If they become part of a hive mind, so much the better!
deleting the extra space after periods so i can stay relevant, yeah.
The future of the U.S. Air Force may well depend on advanced platforms like F-35s commanding fleets of unmanned drones which can act as additional ears, eyes, and shooters in the sky during battles."
That works great until there is a jammer. In other words, it works fine against small, overpowered nations against whom there are already a myriad of options.
"First they came for the slanderers and i said nothing."
So back when the US Postal Service decided to retire the postal jeep in favor of the Grumman LLV, rather than offer them for sale they decided to have them crushed. They played both sides of the argument. When asked why they were being retired they said because they were no longer good for delivery, and when they were asked why they were being crushed instead of sold they said that they didn't want the competition buying and using them. So they were too good to sell, and too bad to leave intact?
This point with the F16 and other airforce aircraft strikes me the same way. "X is too poor an aircraft for modern missions." "X is useful as a drone aircraft with no pilot." Which is it?
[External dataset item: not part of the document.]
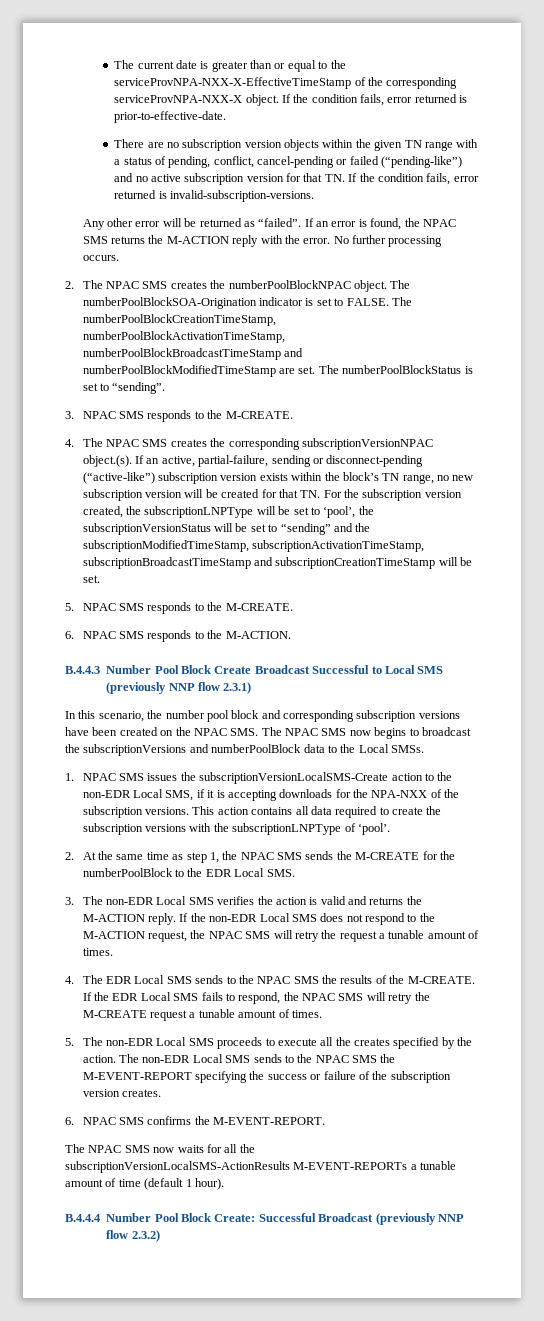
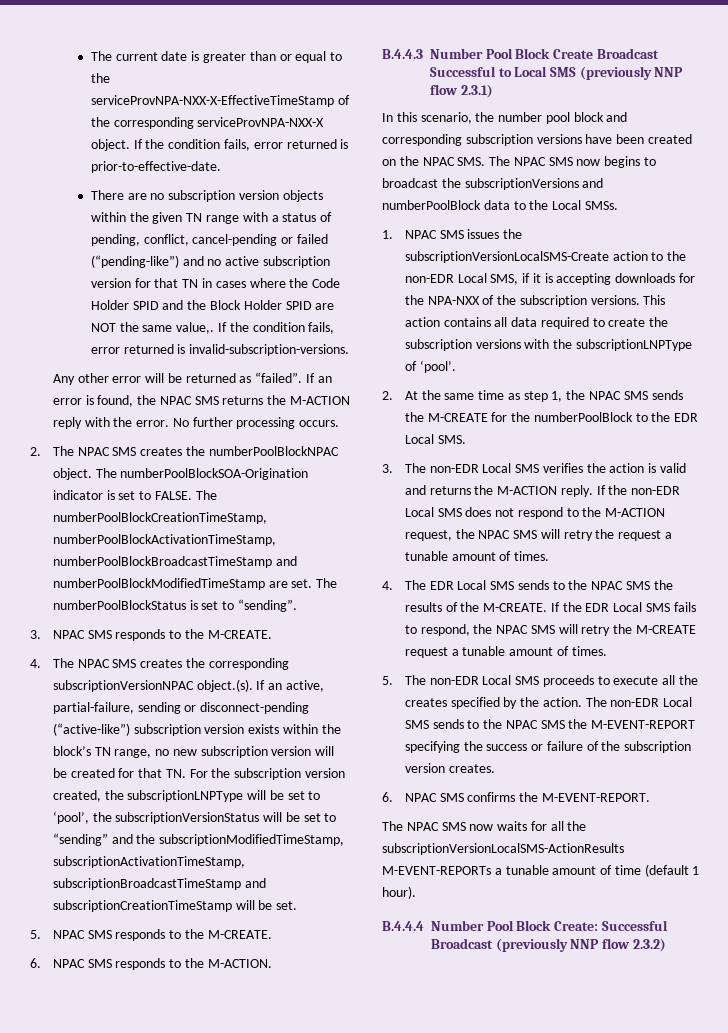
- There are no subscription version objects within the given TN range with a status of pending, conflict, cancel-pending or failed (“pending-like”) and no active subscription version for that TN. If the condition fails, error returned is invalid-subscription-versions.
+ There are no subscription version objects within the given TN range with a status of pending, conflict, cancel-pending or failed (“pending-like”) and no active subscription version for that TN in cases where the Code Holder SPID and the Block Holder SPID are NOT the same value,. If the condition fails, error returned is invalid-subscription-versions.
I mean, we're in an era where asymmetric warfare is the norm. If we were specifically geared-up to fight the Soviet Union throughout eastern Europe then perhaps the weapons systems that we currently have might be getting obsolete against what Russia has in the pipeline, or even against potential adversaries like the Chinese, but we're generally fighting opponents that use consumer-grade drones to drop handgrenades on their opponents, or against opponents that don't even have what we would consider to be proper uniforms or unit structure. It seems a little silly to declare existing technology obsolete when it's meeting the needs.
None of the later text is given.